-- Task requirements --
Your copy should match the entries exactly, except that it holds no pictures.

-- Source material --
»»
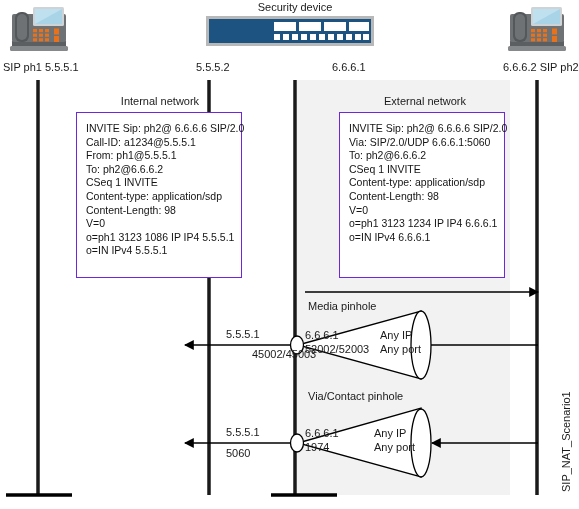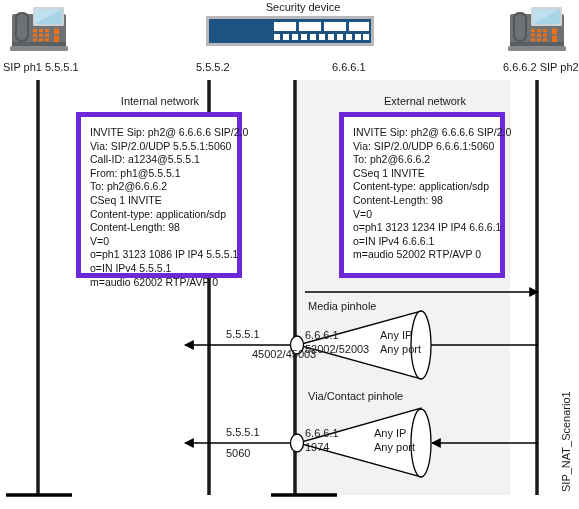"Security device" div.lbl { left: 263px -> 255px }
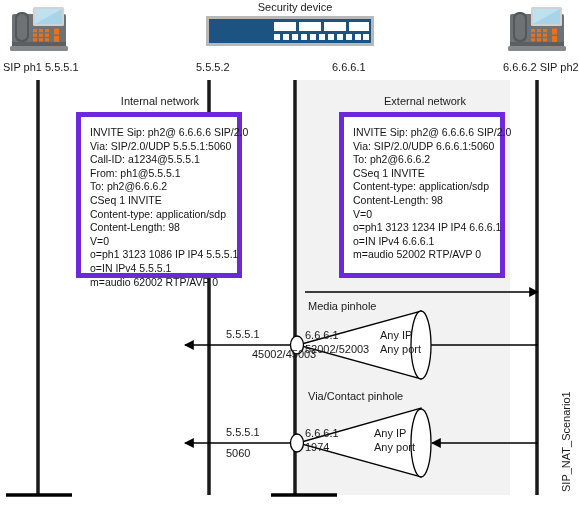"INVITE Sip: ph2@ 6.6.6.6 SIP/2.0" .msgbox { border: 5px solid #6d28d9 -> 1px solid #6d28d9 }
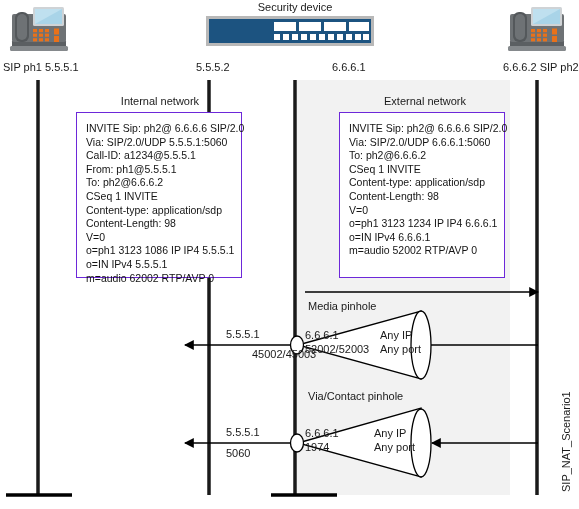"Via: SIP/2.0/UDP 5.5.5.1:5060" div.line { html: <div>Via: SIP/2.0/UDP 5.5.5.1:5060</div> -> none }
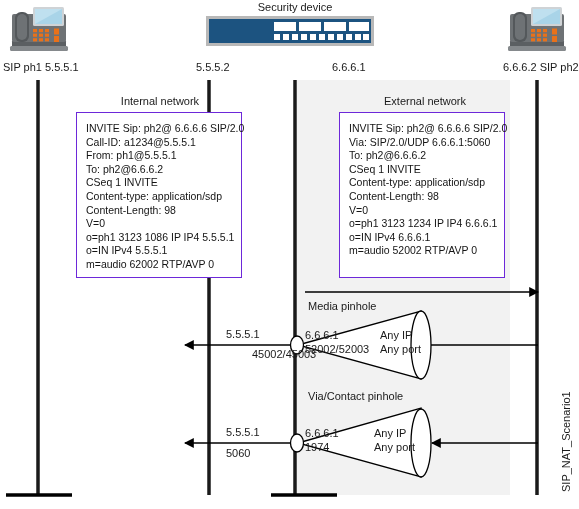"m=audio 52002 RTP/AVP 0" div.line { html: <div>m=audio 52002 RTP/AVP 0</div> -> none }
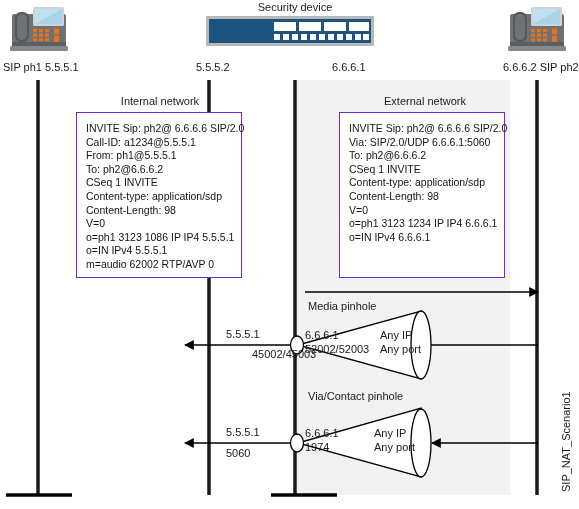"m=audio 62002 RTP/AVP 0" div.line { html: <div>m=audio 62002 RTP/AVP 0</div> -> none }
««
-- Solution for this task --
"Security device" div.lbl { left: 263px -> 255px }
"INVITE Sip: ph2@ 6.6.6.6 SIP/2.0" .msgbox { border: 5px solid #6d28d9 -> 1px solid #6d28d9 }
"Via: SIP/2.0/UDP 5.5.5.1:5060" div.line { html: <div>Via: SIP/2.0/UDP 5.5.5.1:5060</div> -> none }
"m=audio 52002 RTP/AVP 0" div.line { html: <div>m=audio 52002 RTP/AVP 0</div> -> none }
"m=audio 62002 RTP/AVP 0" div.line { html: <div>m=audio 62002 RTP/AVP 0</div> -> none }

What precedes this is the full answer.